┏━━

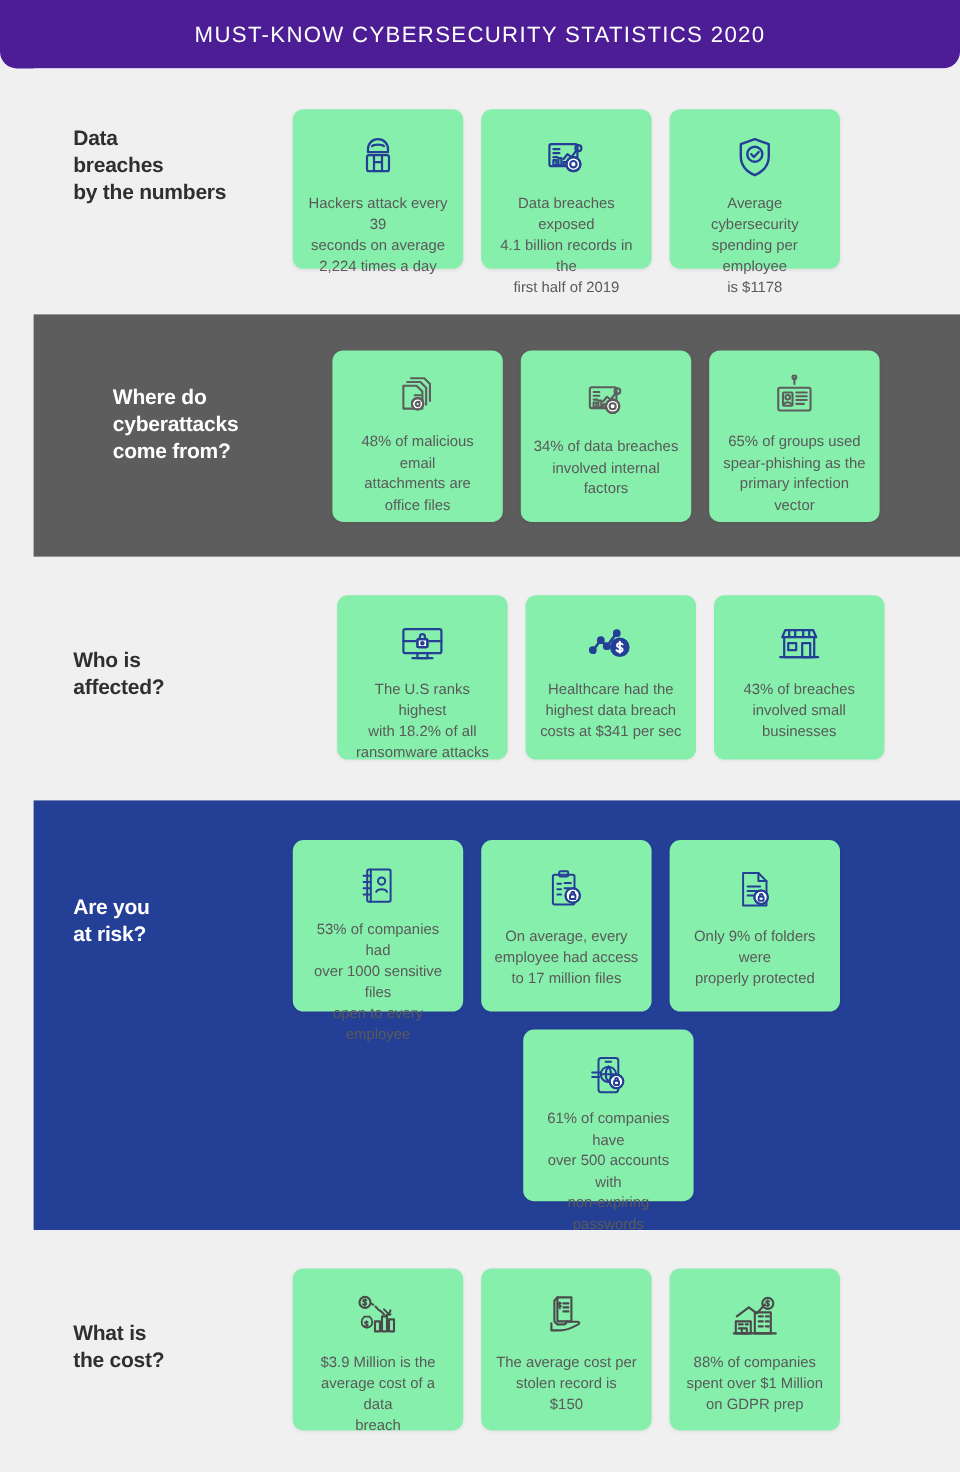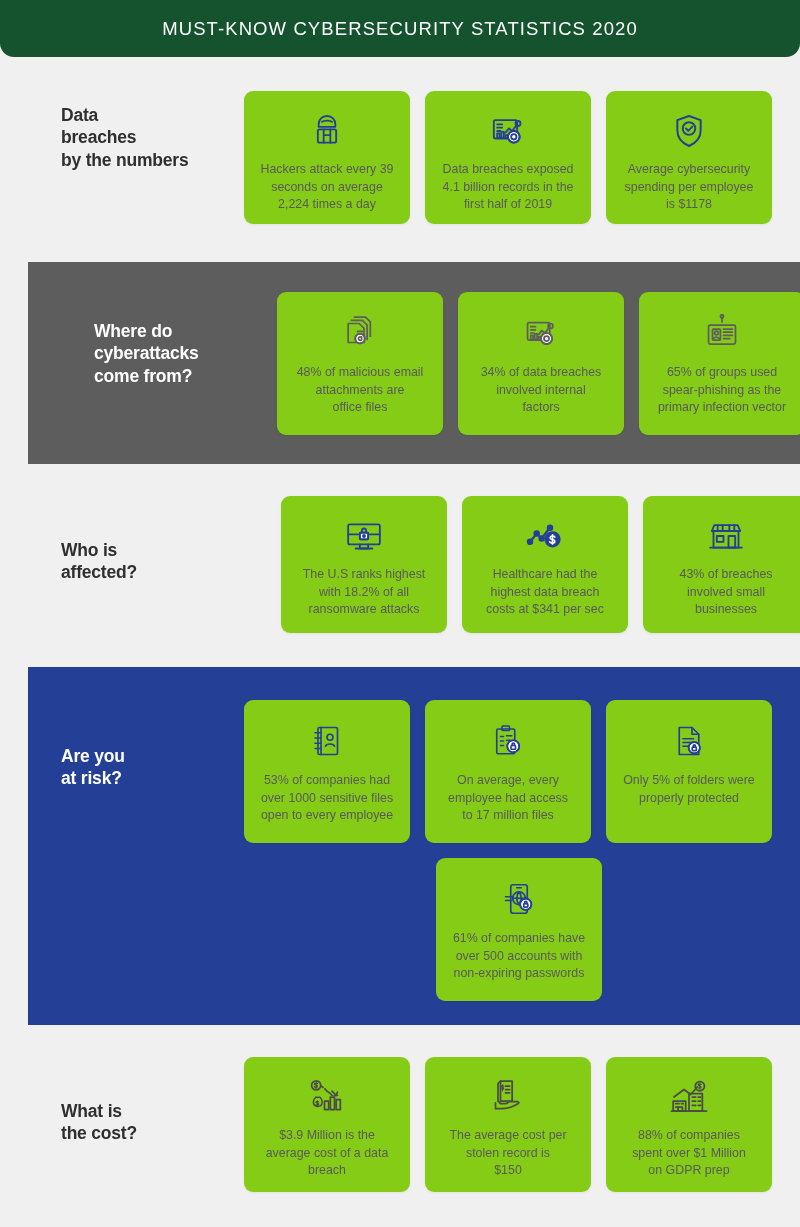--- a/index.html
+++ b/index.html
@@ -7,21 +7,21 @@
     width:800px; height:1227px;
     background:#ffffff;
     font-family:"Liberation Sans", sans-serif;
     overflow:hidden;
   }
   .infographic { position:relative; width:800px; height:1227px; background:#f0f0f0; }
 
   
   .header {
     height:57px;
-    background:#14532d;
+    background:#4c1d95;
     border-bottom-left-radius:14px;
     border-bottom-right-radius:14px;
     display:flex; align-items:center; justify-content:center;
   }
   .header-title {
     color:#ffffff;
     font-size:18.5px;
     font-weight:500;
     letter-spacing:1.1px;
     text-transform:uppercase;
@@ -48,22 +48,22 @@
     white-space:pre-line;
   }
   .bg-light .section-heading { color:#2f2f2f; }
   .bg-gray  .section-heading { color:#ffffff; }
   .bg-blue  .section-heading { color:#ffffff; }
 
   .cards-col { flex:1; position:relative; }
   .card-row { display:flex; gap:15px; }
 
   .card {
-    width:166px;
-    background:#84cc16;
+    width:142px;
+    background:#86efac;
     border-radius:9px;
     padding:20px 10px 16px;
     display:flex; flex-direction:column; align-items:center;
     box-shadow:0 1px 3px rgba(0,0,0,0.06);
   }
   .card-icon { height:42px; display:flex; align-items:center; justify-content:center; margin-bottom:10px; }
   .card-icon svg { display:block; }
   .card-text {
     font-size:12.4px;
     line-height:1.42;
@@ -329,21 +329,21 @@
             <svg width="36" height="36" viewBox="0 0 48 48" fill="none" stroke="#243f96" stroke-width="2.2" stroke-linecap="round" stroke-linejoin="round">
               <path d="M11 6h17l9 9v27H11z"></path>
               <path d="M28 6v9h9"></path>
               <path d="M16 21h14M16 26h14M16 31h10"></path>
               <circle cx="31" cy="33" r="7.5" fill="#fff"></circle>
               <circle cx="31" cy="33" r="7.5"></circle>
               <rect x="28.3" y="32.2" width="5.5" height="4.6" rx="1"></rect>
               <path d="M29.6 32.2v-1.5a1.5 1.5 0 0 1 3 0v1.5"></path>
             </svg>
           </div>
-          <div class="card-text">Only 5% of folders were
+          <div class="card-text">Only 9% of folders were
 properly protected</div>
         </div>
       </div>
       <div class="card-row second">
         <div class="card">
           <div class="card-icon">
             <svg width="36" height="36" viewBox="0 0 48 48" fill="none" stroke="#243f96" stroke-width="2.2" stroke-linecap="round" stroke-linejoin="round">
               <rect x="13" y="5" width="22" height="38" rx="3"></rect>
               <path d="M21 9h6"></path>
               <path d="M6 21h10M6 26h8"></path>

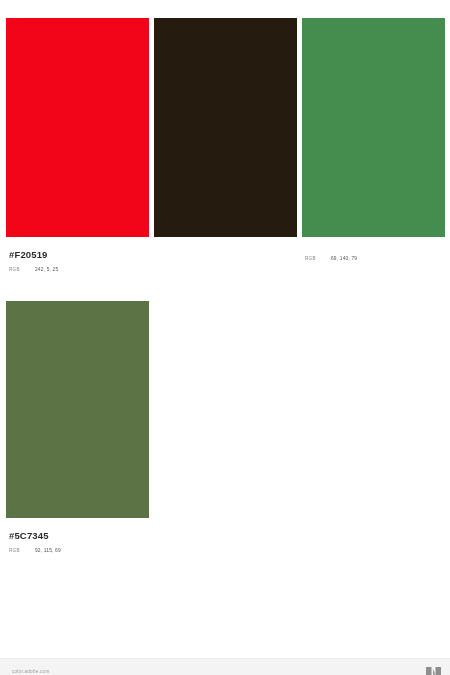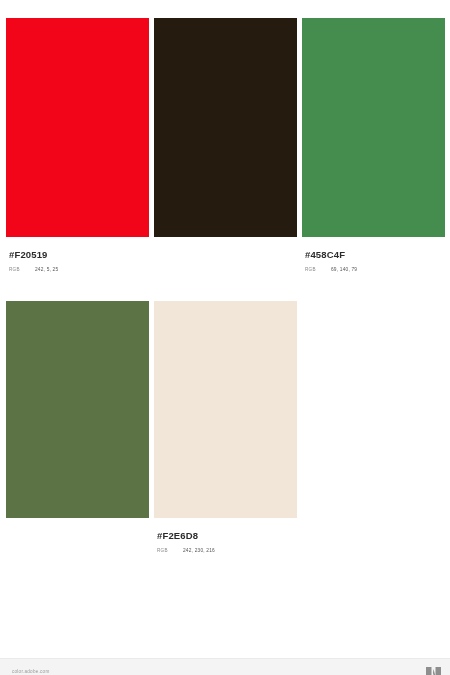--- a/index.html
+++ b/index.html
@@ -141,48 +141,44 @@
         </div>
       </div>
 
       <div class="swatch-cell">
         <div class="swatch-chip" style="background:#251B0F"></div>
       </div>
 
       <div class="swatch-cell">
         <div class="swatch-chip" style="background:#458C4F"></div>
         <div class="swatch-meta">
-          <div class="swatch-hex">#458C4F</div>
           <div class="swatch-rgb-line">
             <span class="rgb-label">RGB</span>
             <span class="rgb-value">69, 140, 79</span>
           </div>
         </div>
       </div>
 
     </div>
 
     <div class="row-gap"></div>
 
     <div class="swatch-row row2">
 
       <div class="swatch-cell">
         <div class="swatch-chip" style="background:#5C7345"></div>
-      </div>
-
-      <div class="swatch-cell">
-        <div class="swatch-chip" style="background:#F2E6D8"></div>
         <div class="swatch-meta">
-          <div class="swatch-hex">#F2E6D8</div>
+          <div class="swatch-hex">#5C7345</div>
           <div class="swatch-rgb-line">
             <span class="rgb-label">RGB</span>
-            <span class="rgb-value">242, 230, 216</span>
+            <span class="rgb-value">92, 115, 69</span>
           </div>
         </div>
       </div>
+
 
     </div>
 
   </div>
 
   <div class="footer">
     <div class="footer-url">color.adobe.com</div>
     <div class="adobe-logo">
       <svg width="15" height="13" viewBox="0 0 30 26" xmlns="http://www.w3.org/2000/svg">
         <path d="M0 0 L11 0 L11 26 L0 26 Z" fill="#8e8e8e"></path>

┗━━
┏━━

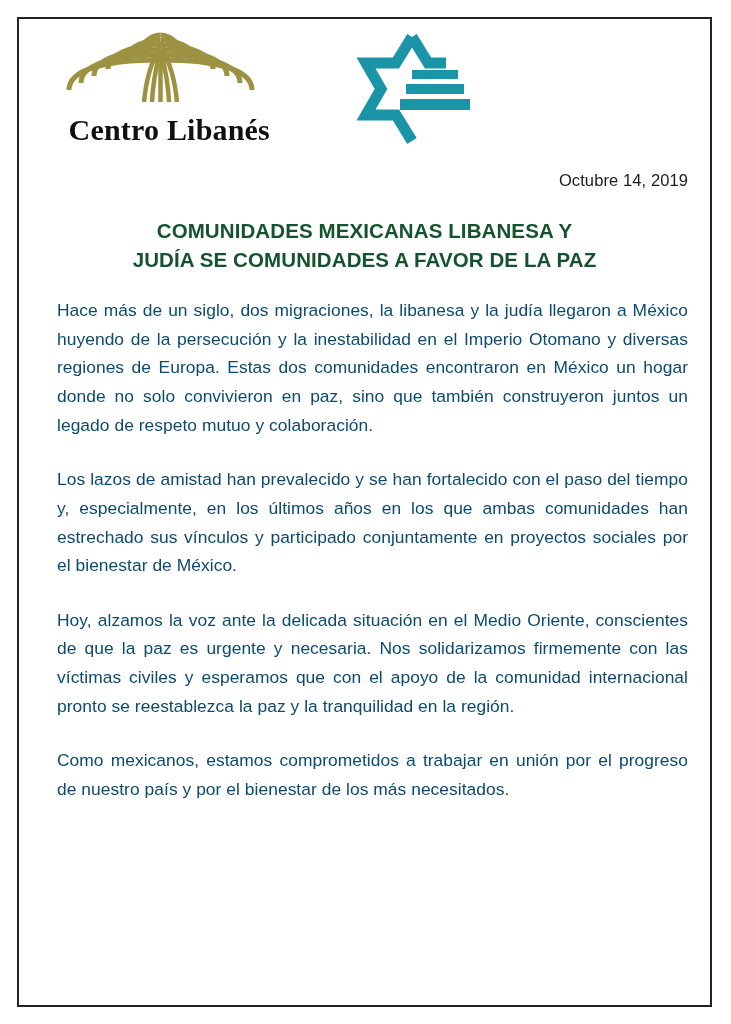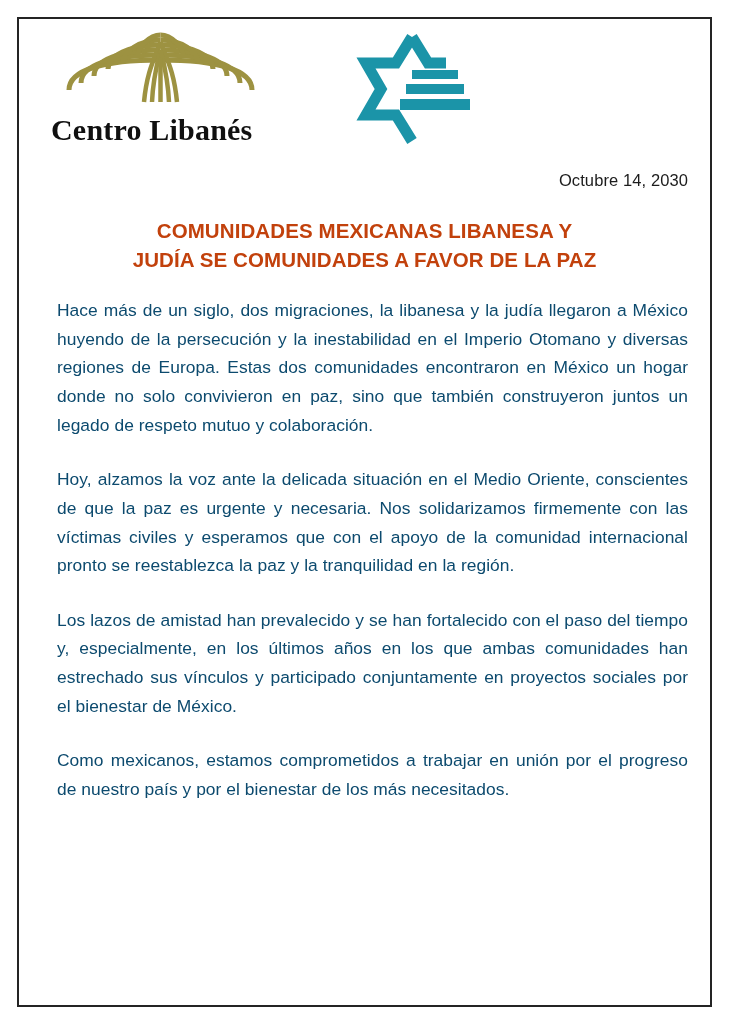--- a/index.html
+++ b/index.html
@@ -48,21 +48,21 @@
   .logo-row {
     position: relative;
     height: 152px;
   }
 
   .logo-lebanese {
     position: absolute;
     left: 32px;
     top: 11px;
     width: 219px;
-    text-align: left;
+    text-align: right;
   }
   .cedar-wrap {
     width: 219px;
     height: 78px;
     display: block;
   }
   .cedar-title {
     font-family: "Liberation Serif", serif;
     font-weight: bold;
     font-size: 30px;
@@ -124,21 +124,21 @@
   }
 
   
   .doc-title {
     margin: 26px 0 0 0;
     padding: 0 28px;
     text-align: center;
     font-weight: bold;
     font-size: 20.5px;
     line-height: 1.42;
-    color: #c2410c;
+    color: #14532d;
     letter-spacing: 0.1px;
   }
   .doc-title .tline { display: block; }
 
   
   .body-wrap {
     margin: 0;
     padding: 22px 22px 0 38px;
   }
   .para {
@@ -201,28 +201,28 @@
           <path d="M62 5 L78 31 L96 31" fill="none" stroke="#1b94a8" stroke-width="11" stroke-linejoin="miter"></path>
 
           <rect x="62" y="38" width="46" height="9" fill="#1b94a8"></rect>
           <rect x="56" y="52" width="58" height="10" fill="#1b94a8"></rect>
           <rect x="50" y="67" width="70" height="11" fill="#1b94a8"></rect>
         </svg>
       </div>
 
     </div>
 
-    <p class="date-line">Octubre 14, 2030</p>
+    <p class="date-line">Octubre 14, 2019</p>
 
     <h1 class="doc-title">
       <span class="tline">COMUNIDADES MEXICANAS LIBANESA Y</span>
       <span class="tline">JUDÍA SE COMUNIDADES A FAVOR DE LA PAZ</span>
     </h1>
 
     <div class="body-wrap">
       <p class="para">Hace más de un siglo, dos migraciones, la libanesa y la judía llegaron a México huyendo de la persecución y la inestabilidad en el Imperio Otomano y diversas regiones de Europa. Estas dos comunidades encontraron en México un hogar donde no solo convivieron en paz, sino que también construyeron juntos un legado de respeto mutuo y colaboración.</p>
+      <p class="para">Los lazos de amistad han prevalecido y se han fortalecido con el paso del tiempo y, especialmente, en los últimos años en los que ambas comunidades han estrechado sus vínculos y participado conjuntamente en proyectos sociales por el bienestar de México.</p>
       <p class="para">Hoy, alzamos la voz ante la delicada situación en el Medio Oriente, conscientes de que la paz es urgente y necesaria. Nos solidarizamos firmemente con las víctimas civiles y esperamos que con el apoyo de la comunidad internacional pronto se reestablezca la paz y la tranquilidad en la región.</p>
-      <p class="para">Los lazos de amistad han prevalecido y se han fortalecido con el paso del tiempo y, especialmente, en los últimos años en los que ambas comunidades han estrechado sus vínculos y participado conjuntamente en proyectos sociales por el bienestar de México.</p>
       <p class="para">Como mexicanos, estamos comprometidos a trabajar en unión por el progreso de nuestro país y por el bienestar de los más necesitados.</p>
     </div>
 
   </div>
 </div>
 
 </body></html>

┗━━

YOUR TASK:
In the material, count each line that holds the string "últimos", and report only how many there are.

EXPECTED ANSWER:
2